One of the main ideas of the health care law and related regulations is to force younger and healthier people into the insurance market to help subsidize older and sicker Americans who currently have difficulty finding insurance. But Aaron argues that even if they pay more in the short-term, younger people will be better off as they eventually grow older and rack up higher medical expenses.
“I think in the end, people are going to have more effective choice than they do today for a simple reason,” Aaron said. “The market for health insurance is going to be very significantly expanded in the District, the rules are going to be transparent, and it’s going to become a much more attractive place for insurance companies to enter than it has been to date. As things now stand, there’s one very dominant insurer and there are a number of smaller ones. We think it is likely there is going to be more competition among a variety of health insurers and we think that is good for everybody.”
Akhter said that D.C. has met every federal deadline and expects to continue doing so, but conceded that the time pressures have made it difficult for them to fully explore all possible methods of complying with the law. Exchanges will have to be ready to accept enrollees by next October.
“If you look at the whole implementation of the Affordable Care Act, the time pressure is brutal frankly,” Akhter said. “Things have to be done so fast and quick that there is not enough time to go through the whole litany of things that one could.”
He later added, “There’s no doubt that if there was better timing this thing could have been done better. There would have been a lot more consultation, a lot more discussion, a lot more debate. But the reality is this is the way the timing is presented. So, we have to run with what the deadlines are to meet the deadlines.”
One of the big challenges is that the federal government is going to have to create a massive data system that compiles Americans’ incomes to determine their eligibility to receive subsidies to purchase insurance on the exchanges. Those data have to be able to interact with multiple federal agencies and be fed into state systems.

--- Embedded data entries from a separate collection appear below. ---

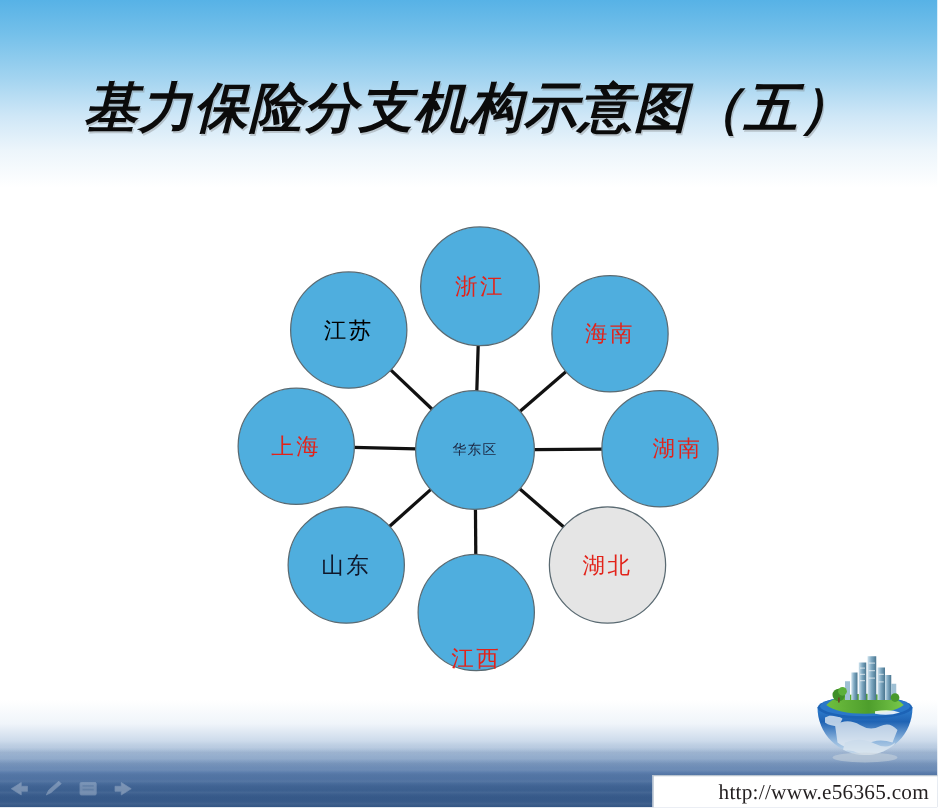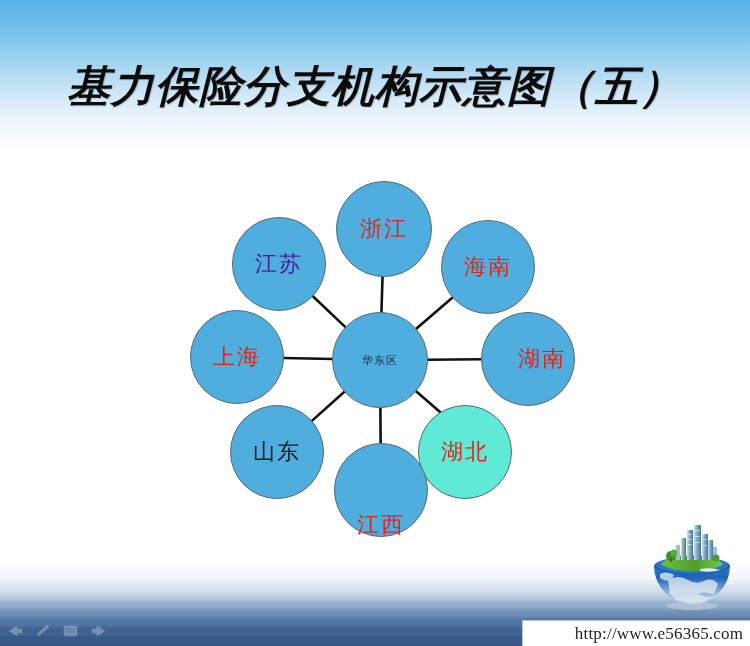"浙江" .node-label { font-size: 22px -> 18px }
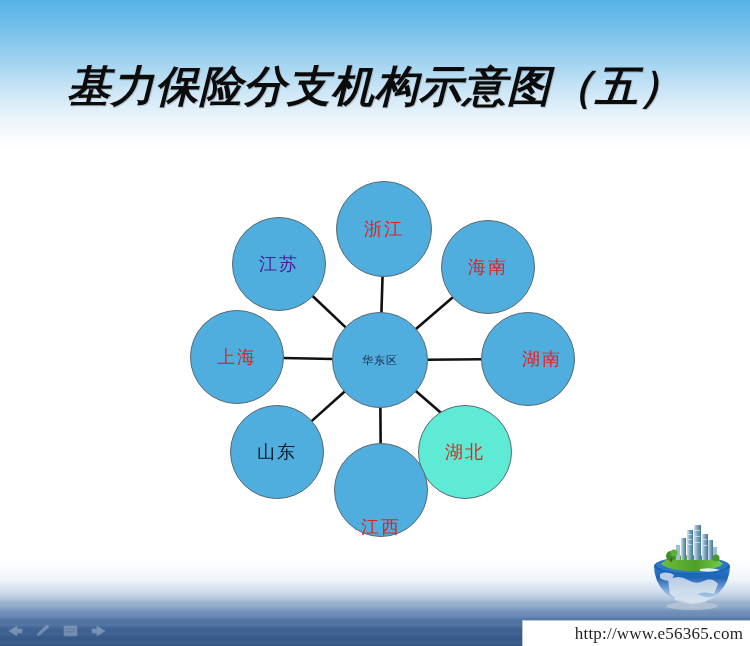"江苏" span.node-label { color: #4c1d95 -> #000000 }
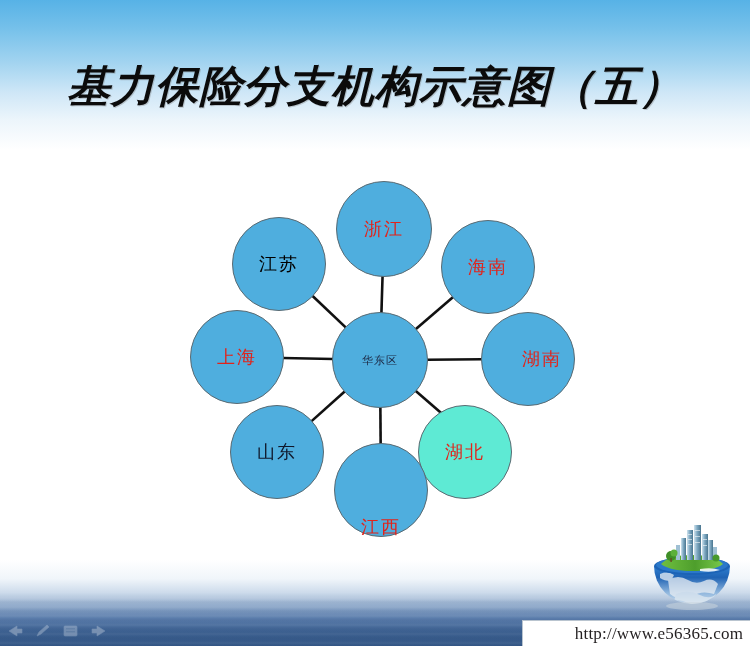"湖北" div.node { background: #5eead4 -> #e5e5e5; left: 418px -> 439px }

“We have to set up the largest data system the District is ever going to have that’s going to determine eligibility,” Akhter said.
He went on to explain, “I don’t know how well these things will work. So we need to have flexibility. I’m working on the assumption that everything will go smoothly and we’ll be ready to go, but recognizing that there could be some bumps along the way, some flexibility would need to be there.” Based on the fact that the Obama administration has already extended some deadlines, he said he’s hopeful there will be that flexibility.
Under the law, states have the option of either designing their own exchanges, or allowing the federal government to step in. So far, at least 15 states (with predominantly Republican governors) have decided to default to let the Obama administration do the work, while 16 states plus the District have decided to do it themselves, according to a compilation by the Kaiser Family Foundation. Six states are planning a joint exchange, and the rest are still undecided.
Aaron said it remains to be seen who will do a better job.
“I don’t know how well the feds are going to do and the jury is out on how well the states are going to do,” he said. “I could well imagine a situation in which the states screw up and the feds do the job well. And I could also imagine a situation that’s just the reverse.”